[DATA TO USE Boundary: Start]

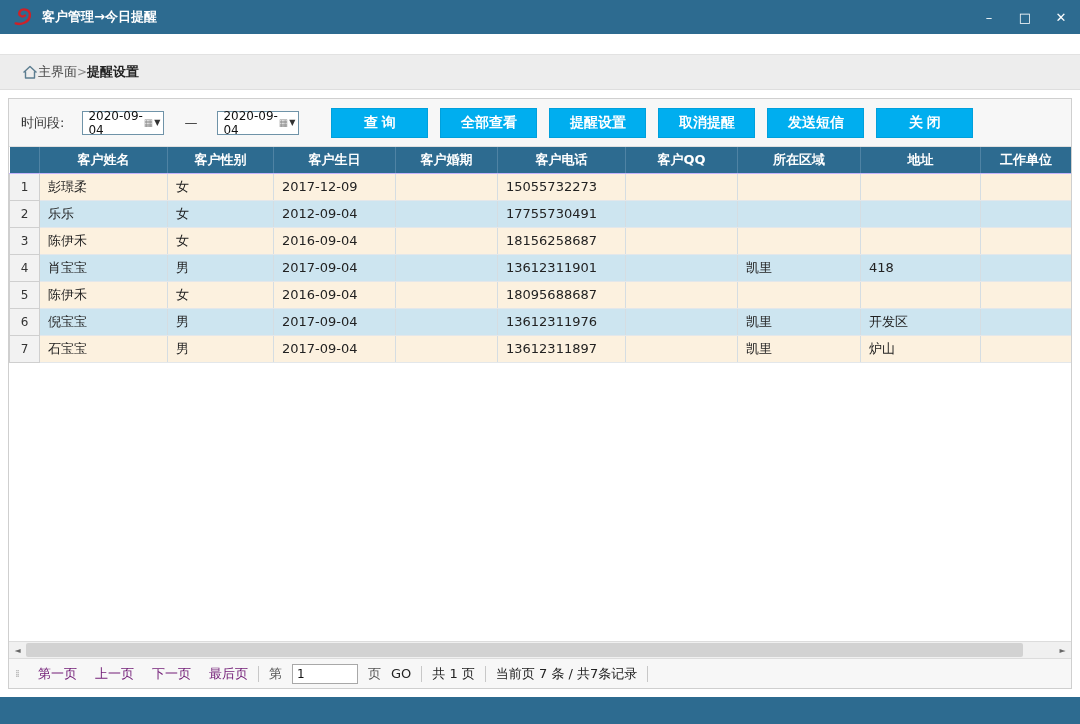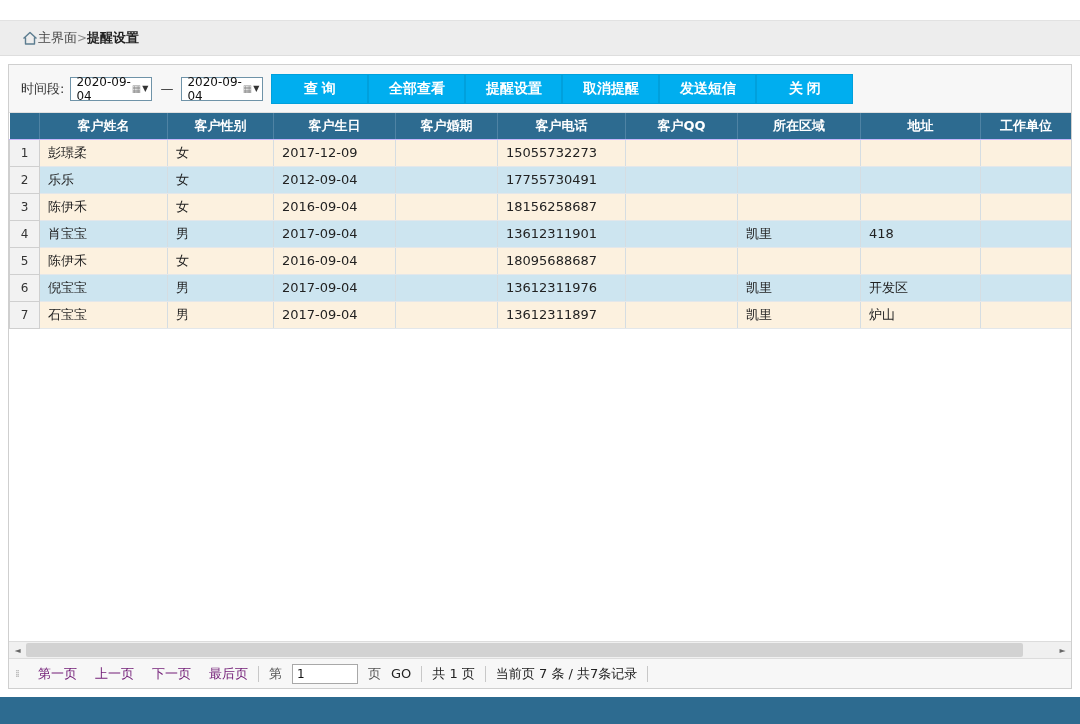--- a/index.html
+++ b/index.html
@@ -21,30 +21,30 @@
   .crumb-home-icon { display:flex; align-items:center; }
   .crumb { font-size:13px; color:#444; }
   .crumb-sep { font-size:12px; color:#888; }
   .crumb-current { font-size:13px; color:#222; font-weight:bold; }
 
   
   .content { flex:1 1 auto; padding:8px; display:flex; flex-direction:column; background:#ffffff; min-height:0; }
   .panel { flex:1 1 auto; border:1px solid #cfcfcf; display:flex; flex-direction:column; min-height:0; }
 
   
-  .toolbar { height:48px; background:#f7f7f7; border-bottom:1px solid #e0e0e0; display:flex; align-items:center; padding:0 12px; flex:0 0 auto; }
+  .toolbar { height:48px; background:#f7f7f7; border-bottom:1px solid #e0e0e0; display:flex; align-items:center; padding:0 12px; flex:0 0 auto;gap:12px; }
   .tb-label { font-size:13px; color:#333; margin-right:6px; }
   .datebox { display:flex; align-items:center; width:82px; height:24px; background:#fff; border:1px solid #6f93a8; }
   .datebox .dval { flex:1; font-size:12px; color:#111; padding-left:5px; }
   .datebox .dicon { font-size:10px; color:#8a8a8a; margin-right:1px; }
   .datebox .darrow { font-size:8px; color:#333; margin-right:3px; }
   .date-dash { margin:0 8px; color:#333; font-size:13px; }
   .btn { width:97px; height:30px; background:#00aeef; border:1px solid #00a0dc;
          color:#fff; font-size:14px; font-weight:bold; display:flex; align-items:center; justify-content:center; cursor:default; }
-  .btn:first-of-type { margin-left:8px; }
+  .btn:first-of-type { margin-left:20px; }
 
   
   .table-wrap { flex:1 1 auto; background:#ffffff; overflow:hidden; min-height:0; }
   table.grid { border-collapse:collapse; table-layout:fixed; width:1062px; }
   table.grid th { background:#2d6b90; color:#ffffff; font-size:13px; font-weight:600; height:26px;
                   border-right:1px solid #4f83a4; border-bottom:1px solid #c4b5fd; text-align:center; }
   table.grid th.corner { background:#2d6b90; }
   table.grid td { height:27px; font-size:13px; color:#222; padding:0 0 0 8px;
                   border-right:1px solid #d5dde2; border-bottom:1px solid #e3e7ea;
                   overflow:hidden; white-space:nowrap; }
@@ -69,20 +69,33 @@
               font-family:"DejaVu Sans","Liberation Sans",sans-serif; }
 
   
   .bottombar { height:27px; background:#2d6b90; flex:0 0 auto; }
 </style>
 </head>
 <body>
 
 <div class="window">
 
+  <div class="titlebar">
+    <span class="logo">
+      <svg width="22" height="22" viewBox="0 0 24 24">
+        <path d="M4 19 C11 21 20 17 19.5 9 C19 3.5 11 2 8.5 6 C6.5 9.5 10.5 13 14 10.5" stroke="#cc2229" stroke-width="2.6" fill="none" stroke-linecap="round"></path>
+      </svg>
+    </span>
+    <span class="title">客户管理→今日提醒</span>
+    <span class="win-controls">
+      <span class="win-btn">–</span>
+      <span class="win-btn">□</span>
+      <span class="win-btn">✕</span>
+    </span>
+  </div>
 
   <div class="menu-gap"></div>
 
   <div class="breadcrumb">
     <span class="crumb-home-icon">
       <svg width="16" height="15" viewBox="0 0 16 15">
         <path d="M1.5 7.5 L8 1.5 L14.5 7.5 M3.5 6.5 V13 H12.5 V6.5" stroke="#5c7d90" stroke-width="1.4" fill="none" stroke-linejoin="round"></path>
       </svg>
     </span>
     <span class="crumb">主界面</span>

[DATA TO USE Boundary: End]
[DATA TO USE Boundary: Start]

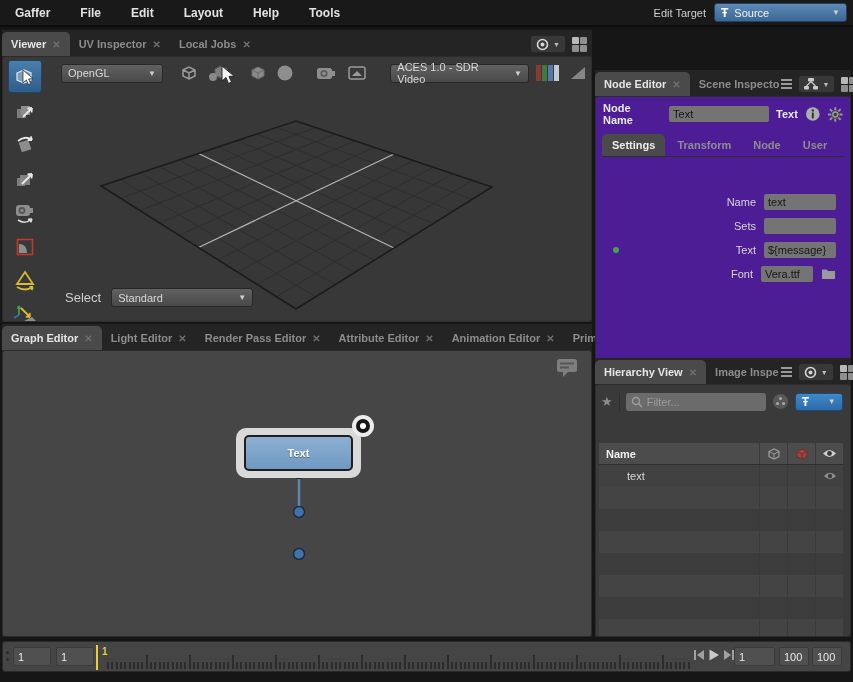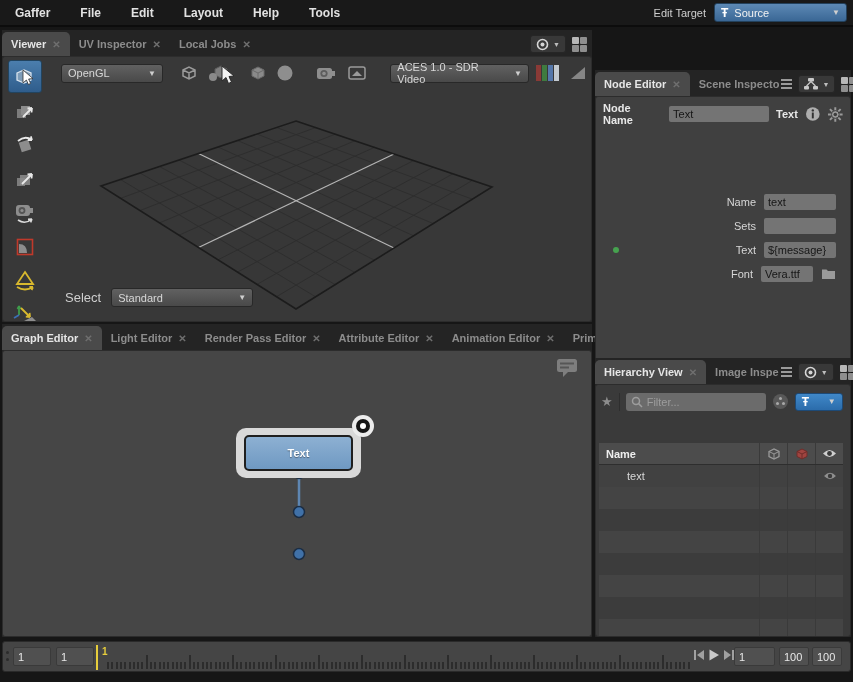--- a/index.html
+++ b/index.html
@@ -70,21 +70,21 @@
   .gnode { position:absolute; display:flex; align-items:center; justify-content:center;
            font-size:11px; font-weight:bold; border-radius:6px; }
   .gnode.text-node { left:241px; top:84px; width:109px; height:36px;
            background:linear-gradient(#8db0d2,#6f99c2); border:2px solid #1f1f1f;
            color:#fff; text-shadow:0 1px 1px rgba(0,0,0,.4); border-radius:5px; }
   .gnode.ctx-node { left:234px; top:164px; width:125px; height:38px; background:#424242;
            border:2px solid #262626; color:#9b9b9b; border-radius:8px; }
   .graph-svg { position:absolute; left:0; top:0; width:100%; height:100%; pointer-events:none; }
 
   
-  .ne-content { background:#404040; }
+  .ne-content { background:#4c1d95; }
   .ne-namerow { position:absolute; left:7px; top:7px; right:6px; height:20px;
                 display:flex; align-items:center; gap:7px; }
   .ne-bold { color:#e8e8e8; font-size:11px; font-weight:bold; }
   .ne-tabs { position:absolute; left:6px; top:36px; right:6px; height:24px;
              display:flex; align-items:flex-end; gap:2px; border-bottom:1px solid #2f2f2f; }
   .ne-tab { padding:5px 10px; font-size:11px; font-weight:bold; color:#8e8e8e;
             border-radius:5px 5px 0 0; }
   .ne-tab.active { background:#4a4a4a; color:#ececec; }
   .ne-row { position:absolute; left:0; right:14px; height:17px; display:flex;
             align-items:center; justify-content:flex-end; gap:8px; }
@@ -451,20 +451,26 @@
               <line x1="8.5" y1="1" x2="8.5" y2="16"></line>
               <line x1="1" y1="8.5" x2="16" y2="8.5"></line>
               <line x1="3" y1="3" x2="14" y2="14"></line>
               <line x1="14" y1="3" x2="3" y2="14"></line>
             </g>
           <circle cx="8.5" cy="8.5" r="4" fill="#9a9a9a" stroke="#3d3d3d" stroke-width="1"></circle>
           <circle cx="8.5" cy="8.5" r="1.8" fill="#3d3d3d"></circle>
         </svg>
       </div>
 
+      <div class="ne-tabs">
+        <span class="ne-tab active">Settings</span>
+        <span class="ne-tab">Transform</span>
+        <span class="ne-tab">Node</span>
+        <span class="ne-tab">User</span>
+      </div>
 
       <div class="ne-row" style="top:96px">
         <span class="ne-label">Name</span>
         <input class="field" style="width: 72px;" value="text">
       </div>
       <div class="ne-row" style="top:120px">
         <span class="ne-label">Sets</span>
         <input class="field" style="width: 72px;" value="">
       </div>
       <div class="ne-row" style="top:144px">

[DATA TO USE Boundary: End]

[THE PROBLEM] For the records given here, say how many lines hold the string "weight", with no further words.

[RESPONSE TO THIS EXERCISE] 6